Angiostrongylosis caused by Angiostrongylus vasorum is an emerging disease in Europe. Recent reports have shown that, besides the red fox (Vulpes vulpes) recognized as the main definitive host and reservoir for the parasite, the role of the definitive host can be taken by a range of mammals. We considered that, due to the rapid large-scale expansion of its populations in Europe, the golden jackal (Canis aureus) could assume an important role in the epidemiology of the disease.
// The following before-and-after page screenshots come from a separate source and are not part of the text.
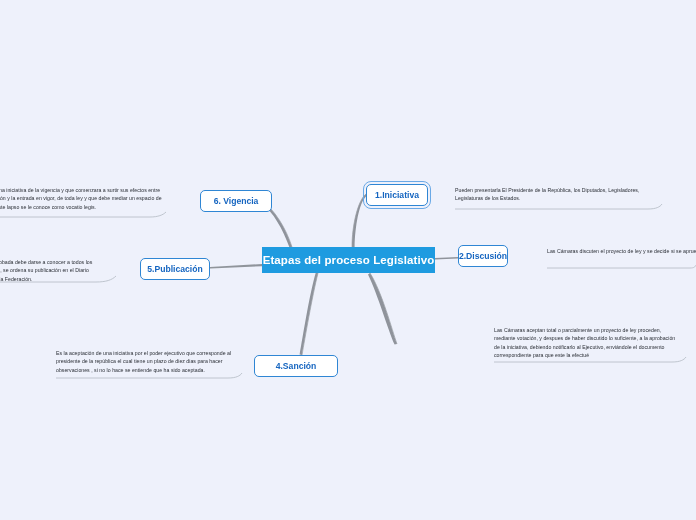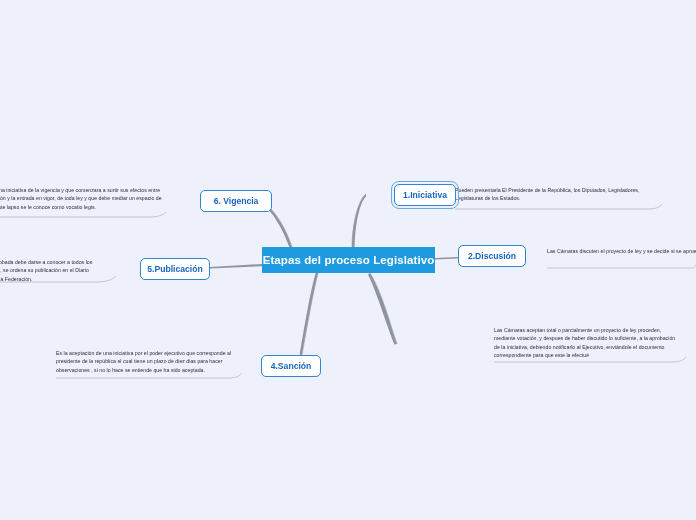"1.Iniciativa" .branch-node.selected { margin-left: 28px -> none }
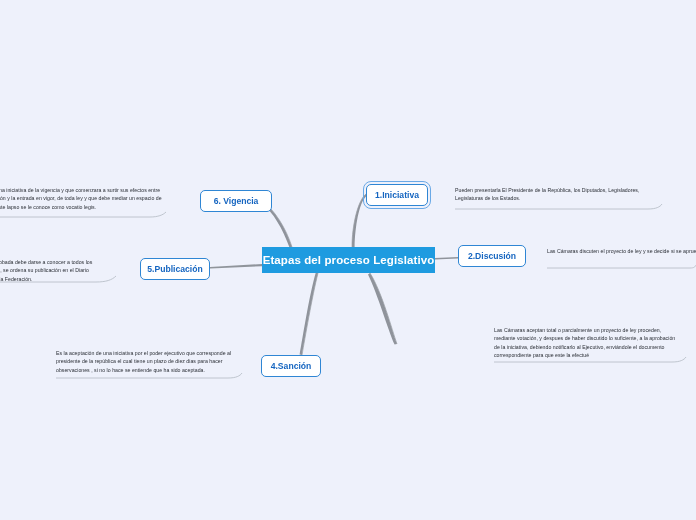"2.Discusión" #node-discusion { width: 68px -> 50px }
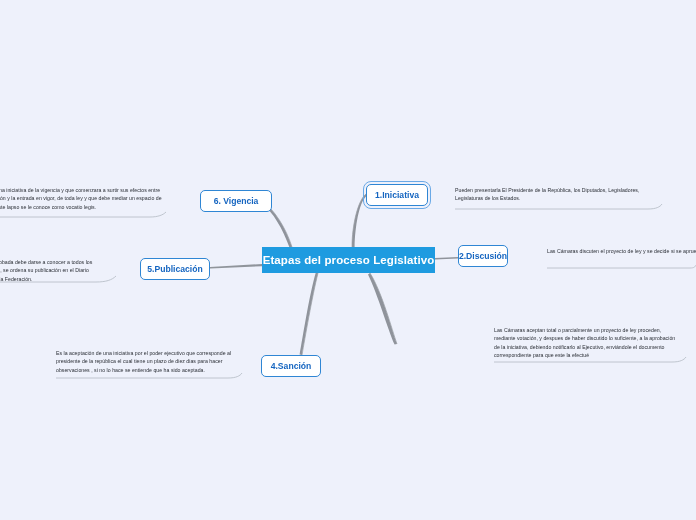"4.Sanción" #node-sancion { margin-left: 7px -> none; width: 60px -> 84px }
The aim of the investigations was to explore the role of the golden jackal as the definitive host for A. vasorum. Sixty-three golden jackals, legally hunted in lowlands around the Danube River in Serbia recognized as the core area of the species' distribution in Europe, were subjected to patho-morphological and parasitological examination. The adult forms of A. vasorum were detected in the pulmonary arteries in six golden jackals with gross lesions manifested in the lungs. The finding of first stage larvae (L1) of A. vasorum in microscopic smears of the lung tissue altered by infection, which was consistent with the presence of adult parasites and manifestation of gross lesions in the lungs, confirms the successful reproduction of the parasite in the golden jackal. Migration of L1 from the blood vessels to the airways was confirmed by histopathology and, subsequently, their shedding was demonstrated by the Baermann method. The results support the hypothesis that the golden jackal acts as a suitable definitive host for A. vasorum. As a definitive host with a large-scale expansion of its populations in Europe, the golden jackal may be an important part of the parasite's host repertoire by spreading the parasite into previously non-endemic areas and by being an additional definitive host in endemic areas of vulpine angiostrongylosis.